Comment le ministère public lutte-t-il contre la discrimination ? Le magistrat Alexandre François nous explique.

7 août 2022. Journée internationale des droits des transgenres. Une journée pour rappeler les droits des transgenres. Dans la pratique, cependant, les transgenres sont encore régulièrement confrontés à la discrimination, aux insultes, aux menaces et à la violence. Comment le ministère public traite-t-il la discrimination (contre les transgenres et en général) ? Quelles sont les motivations des auteurs de la discrimination ? Et quel rôle jouent les médias sociaux ? Alexandre François, substitut du procureur du Roi et magistrat de référence en matière de discriminations et de violences conjugales au parquet de Liège, nous en parle.

 

Tolérance zéro

La lutte contre la discrimination et la violence à l'égard des personnes transgenres s'inscrit dans le cadre de la lutte générale contre la discrimination et les crimes/délits de haine, pour laquelle le ministère public applique une politique de tolérance zéro.
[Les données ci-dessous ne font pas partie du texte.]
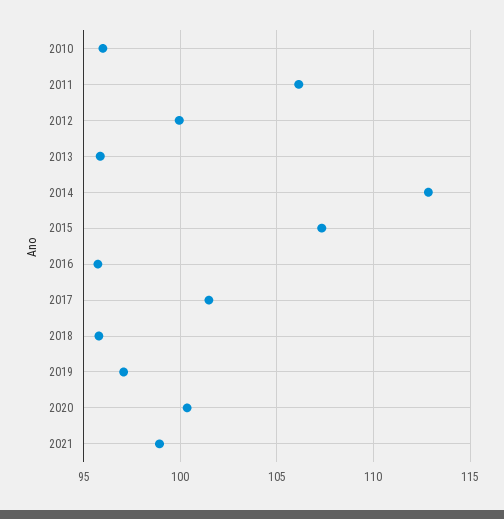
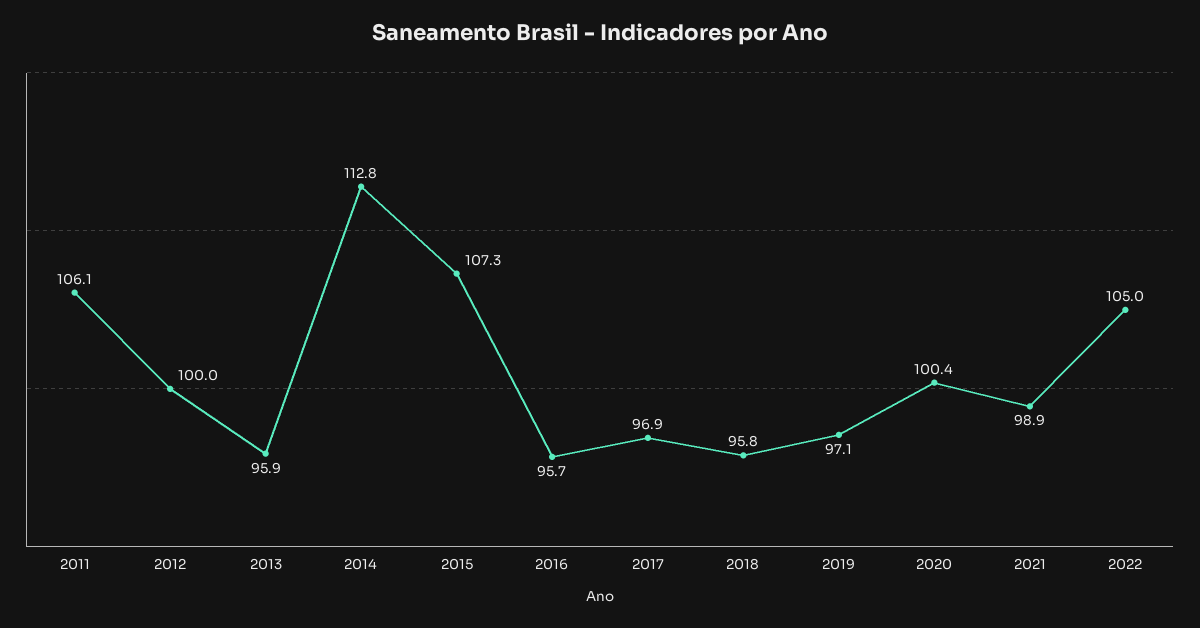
2010: 96 -> none
2017: 101.5 -> 96.9
2022: none -> 105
Alexandre François : « Le parquet applique la tolérance zéro, c'est-à-dire qu'il y a une réponse pénale systématique dans tous les dossiers, qui peut prendre différentes formes : rappel à la loi, médiation pénale, citation de l'auteur devant le tribunal correctionnel, réquisition d'un juge d'instruction en vue du décernement d’un mandat d’arrêt, etc. Nous nous appuyons pour cela sur la loi contre le racisme, la loi contre la discrimination, la loi genre, la loi contre le négationnisme, la loi contre le sexisme et la circulaire COL 13/2013 du Collège des procureurs généraux, dans laquelle est définie la politique d'enquête et de poursuite du ministère public en matière de crimes/délits de haine et de discrimination. »
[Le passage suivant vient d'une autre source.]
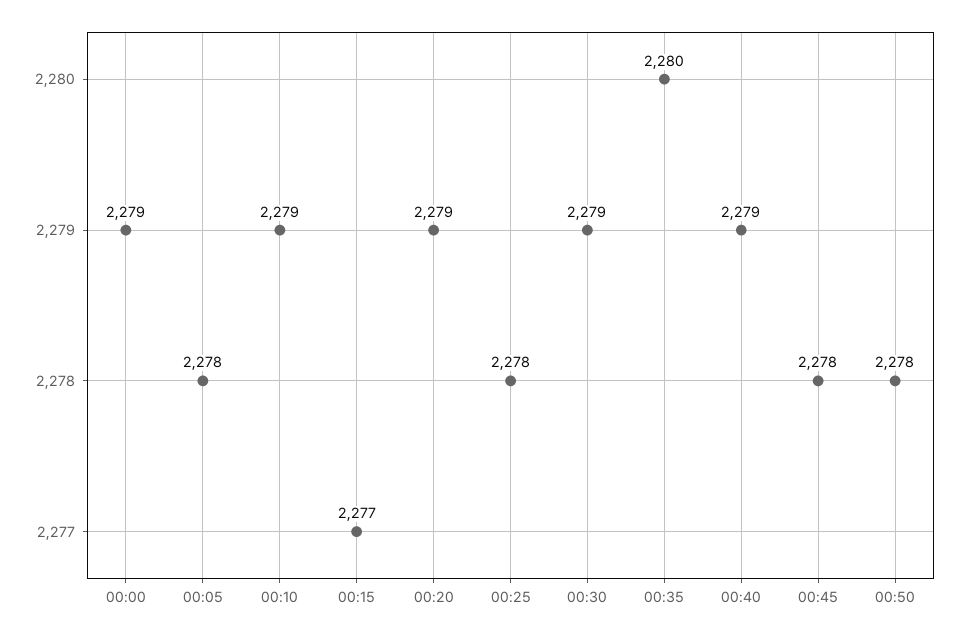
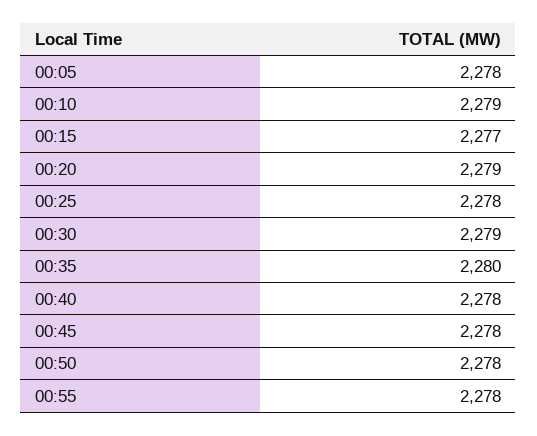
00:00: 2279 -> none
00:40: 2279 -> 2278
00:55: none -> 2278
En tant que magistrat de référence en matière de discrimination, Alexandre traite de cas variés. Il identifie trois types de motifs qui poussent les auteurs à procéder à la discrimination, accompagnée ou non de violence.

Alexandre : « Un premier mobile que peut avoir une personne est le "mobile de haine". Il peut s'agir d'un conflit de voisinage, par exemple, dans lequel des insultes à caractère raciste sont exprimées. Nous engageons des poursuites basées sur le mobile haineux, mais nous sommes conscients que ce n'est probablement pas le seul mobile de l'auteur. Il y a souvent tout un contexte qui explique pourquoi l'auteur est passé à l’acte, dans ce cas de figure. »
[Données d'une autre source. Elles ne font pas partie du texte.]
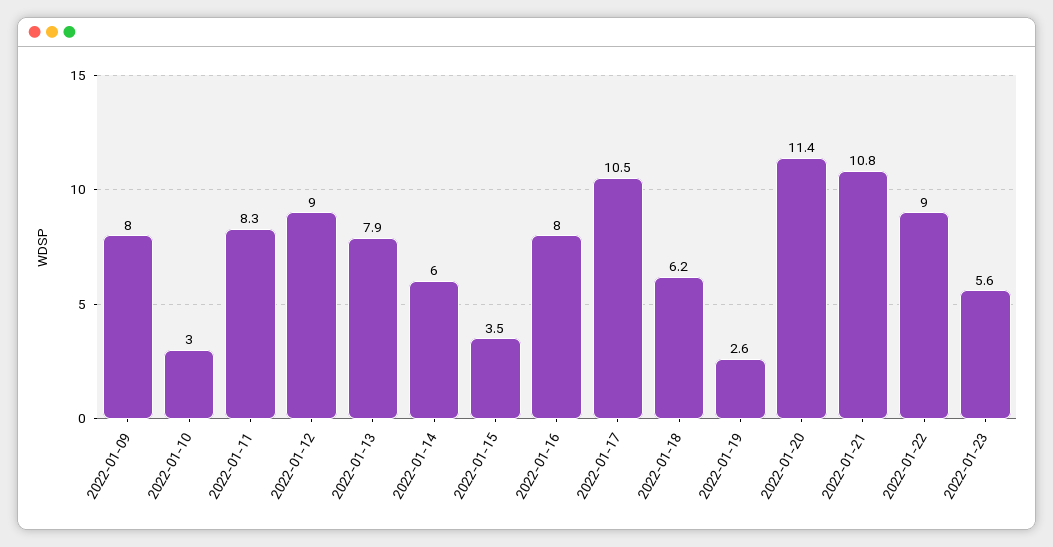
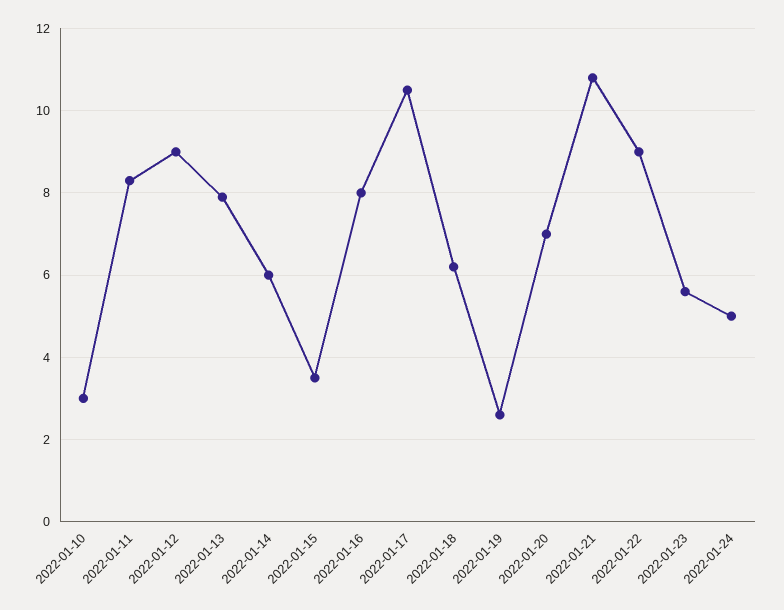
2022-01-09: 8 -> none
2022-01-20: 11.4 -> 7
2022-01-24: none -> 5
« Un deuxième cas est, ce que j’appelle « l’agression gratuite ». Il y a quelque temps, nous avons eu un cas où les victimes et l'auteur étaient tous présents au même mariage. Au cours de cette soirée, il y a certainement eu plusieurs mots et insultes. En fin de soirée, les victimes ont été attaquées sur le parking de la salle de mariage par l'agresseur qui a proféré des insultes à caractère homophobe à leur encontre et leur a asséné de violents coups. La seule explication donnée par l'auteur était "J'étais ivre, je me suis mis en colère et j'ai fait ces choses dans un excès de rage". Malheureusement, nous rencontrons très souvent ce type d’auteurs. »

« Le troisième cas est celui de l'agresseur qui a une opinion profondément ancrée sur, par exemple, les personnes d'une autre origine ou celles qui n'ont pas la même orientation sexuelle. Il s'agit d'un individu qui a un vrai problème relatif à sa vision de la société, et qui exprimera ce qu’il pense par la violence verbale et/ou physique. »

 

 

« Bien sûr, tout le monde bénéficie de la liberté d'expression, mais ce n'est pas parce que vous êtes assis derrière un écran d'ordinateur que vous pouvez dire tout ce que vous voulez. Il y a une ligne rouge qui ne peut être franchie » - Alexandre François - Substitut du procureur du Roi (Parquet de Liège)

 

Médias sociaux : fléau et atout

La discrimination et la haine sont également de plus en plus fréquentes dans les médias sociaux. Le ministère public y accorde une attention particulière.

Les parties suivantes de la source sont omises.